(Stored data)
··········

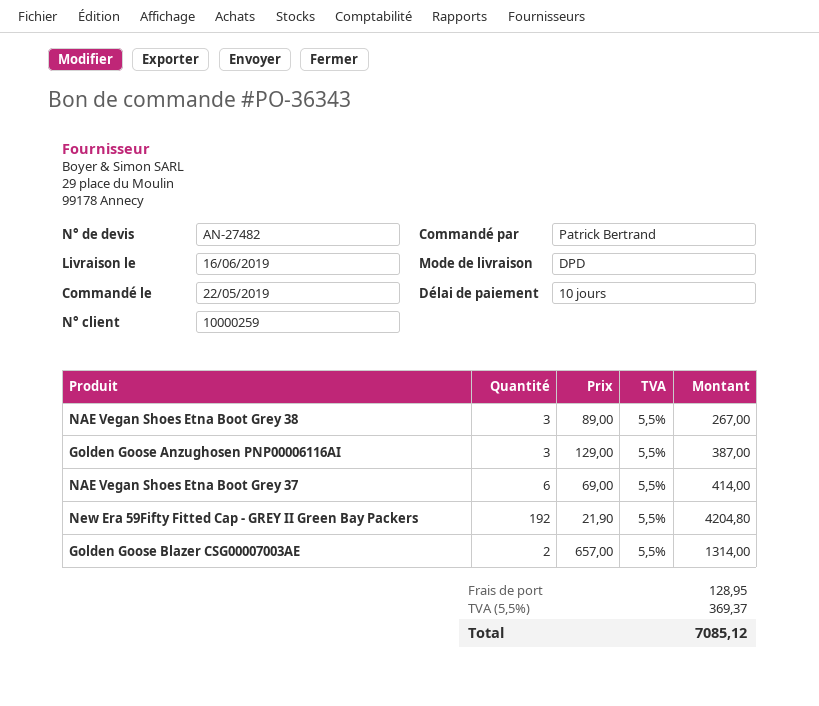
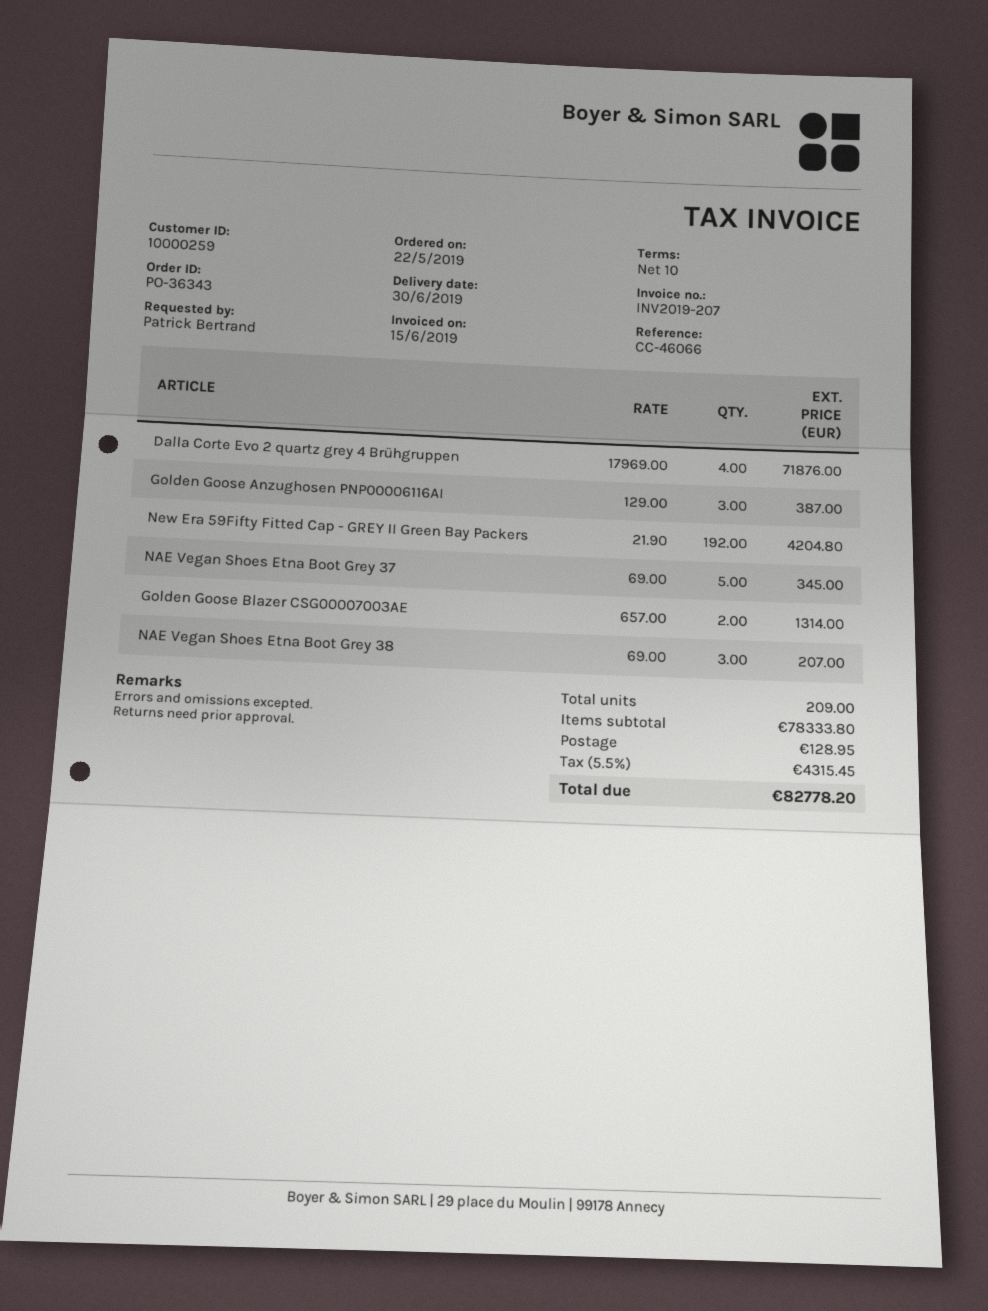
delivery date: 2019-06-16 -> 2019-06-30
NAE Vegan Shoes Etna Boot Grey 38: 3 x 89.00 = 267.00 -> 3 x 69.00 = 207.00
NAE Vegan Shoes Etna Boot Grey 37: 6 x 69.00 = 414.00 -> 5 x 69.00 = 345.00
Dalla Corte Evo 2 quartz grey 4 Brühgruppen: none -> 4 x 17969.00 = 71876.00
tax: 5.5% = 369.37 -> 5.5% = 4315.45
total: 7085.12 -> 82778.20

··········

• Requirement:
The lines above should be transcribed exactly, with every image removed.

• Exercise result:
delivery date: 2019-06-16 -> 2019-06-30
NAE Vegan Shoes Etna Boot Grey 38: 3 x 89.00 = 267.00 -> 3 x 69.00 = 207.00
NAE Vegan Shoes Etna Boot Grey 37: 6 x 69.00 = 414.00 -> 5 x 69.00 = 345.00
Dalla Corte Evo 2 quartz grey 4 Brühgruppen: none -> 4 x 17969.00 = 71876.00
tax: 5.5% = 369.37 -> 5.5% = 4315.45
total: 7085.12 -> 82778.20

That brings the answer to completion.